Pris en masse et envisagés comme une classe à part, les officiers sans commission se font remarquer par une astucieuse servilité, à laquelle en général ils doivent leur promotion. Leur devoir exactement rempli ne les met pas à l’abri des caprices de leurs chefs, dont ils sont par conséquent obligés de caresser les faiblesses, de servir les penchans, d’étudier et de satisfaire toutes les passions. Contraints, en revanche, de cacher les leurs, ils se font peu à peu des habitudes de duplicité, d’hypocrisie consommée, qui les rendent essentiellement dangereux tant à leurs supérieurs, qu’ils dominent à l’insu de ceux-ci, qu’aux simples soldats, dont ils disposent par une foule de moyens indirects et de ruses traditionnelles. — «L’exercice d’une autorité subalterne, dit judicieusement notre écrivain, a pour effet d’aiguiser l’esprit et de développer des facultés ignorées. Telle marche, adoptée et suivie avec persévérance par le corps des sous-officiers dans un de nos régimens, ferait honneur à Machiavel lui-même. Aussi arrive-t-il souvent que les sergens-majors, grâce à leurs sinistres machinations, exercent une autorité réellement supérieure à celle du chef de corps, influencé par leurs artificieuses remontrances. On voit même, parmi ces profonds politiques, des hommes assez habiles pour conquérir à la longue une commission et passer dans l’état-major[1]. »

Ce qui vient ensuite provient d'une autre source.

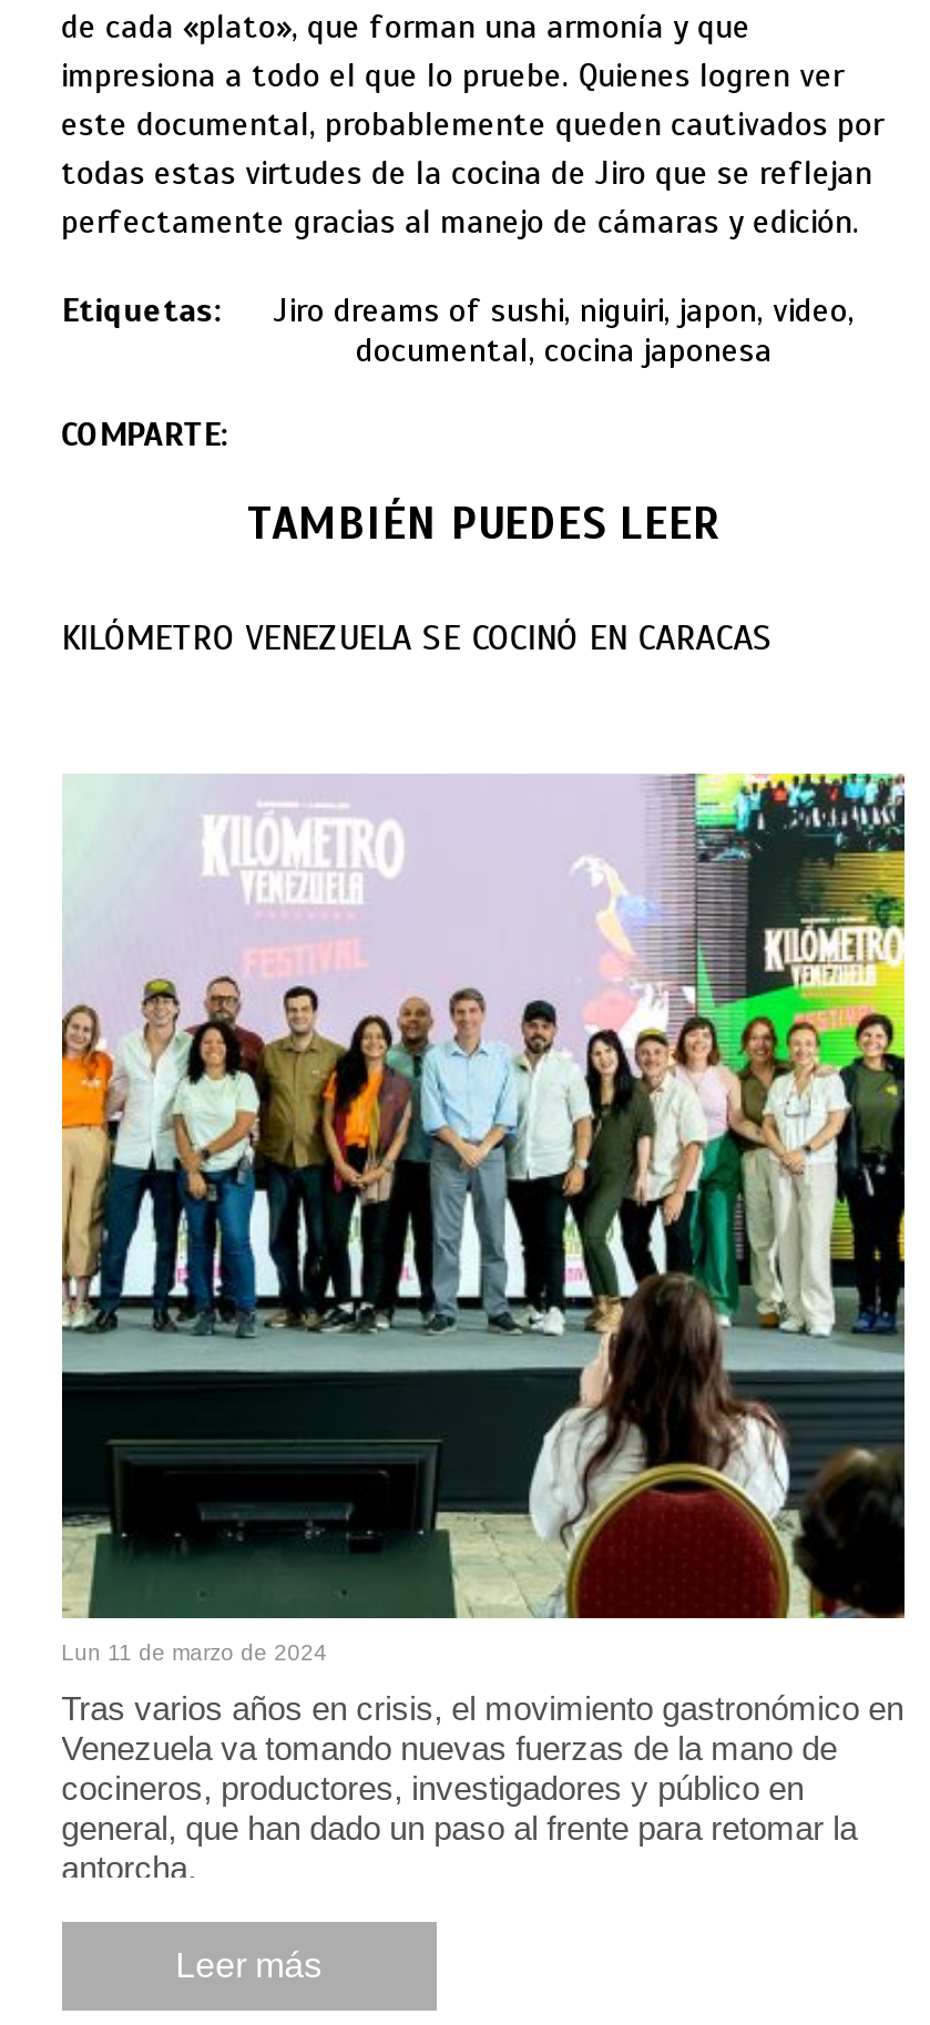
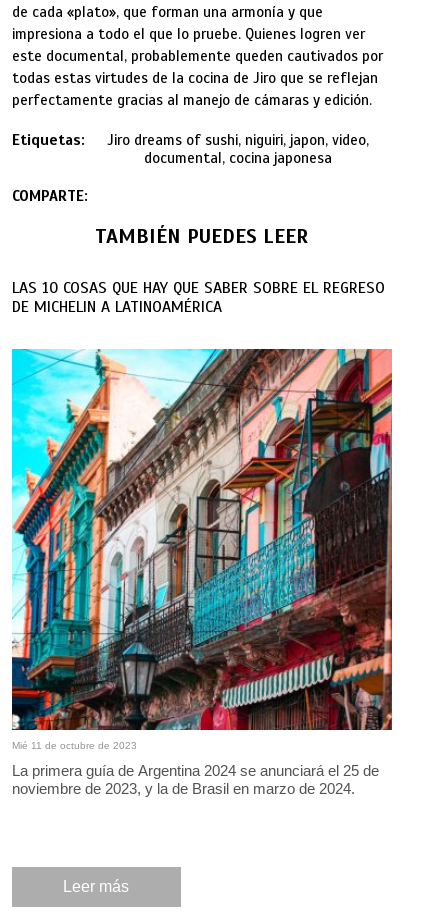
[61,616,773,660] KILÓMETRO VENEZUELA SE COCINÓ EN CARACAS -> [12,278,385,317] LAS 10 COSAS QUE HAY QUE SABER SOBRE EL REGRESO | DE MICHELIN A LATINOAMÉRICA
[60,771,907,1664] [image] | Lun 11 de marzo de 2024 -> [11,348,393,751] [image] | Mié 11 de octubre de 2023
[61,1688,904,1886] Tras varios años en crisis, el movimiento gastronómico en | Venezuela va tomando nuevas fuerzas de la mano de | cocineros, productores, investigadores y público en | general, que han dado un paso al frente para retomar la | antorcha. -> [12,762,379,797] La primera guía de Argentina 2024 se anunciará el 25 de | noviembre de 2023, y la de Brasil en marzo de 2024.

Cette institution est si mal combinée, qu’au lieu de servir à exciter l’émulation des jeunes soldats, elle tend à les corrompre ; voici comment : aussitôt qu’un nouveau venu se fait remarquer par ses bonnes dispositions, son exactitude, un certain vernis d’éducation, les sous-officiers, — qu’on nous permette de leur donner un nom plus en harmonie avec nos usages, — les sous-officiers prennent en haine ce concurrent qui menace de leur passer sur le corps, et un complot s’organise contre la bonne réputation dont le soldat novice a jeté les bases. Il se passe alors des scènes qui rappellent involontairement celles de Iago et Cassio dans la tragédie de Shakspeare. On ménage de loin des occasions de faillir, de périlleuses tentations, au jeune homme que l’on veut perdre : — Come, lieutenant, I have a stoop of wine[2]. — S’il cède, il est perdu, car au moment favorable Iago prendra soin que le commandant soit averti des désordres auxquels se livre son jeune protégé. C’est autant de gagné, d’abord contre celui-ci, puis par ricochet contre tous ceux dont les supérieurs seraient tentés de récompenser les premiers efforts.

Frappé de ces abus, de l’influence énorme que des hommes sans

  1. Camp and Barrack-room, p. 282.
  2. Le More de Venise, acte II, scène III.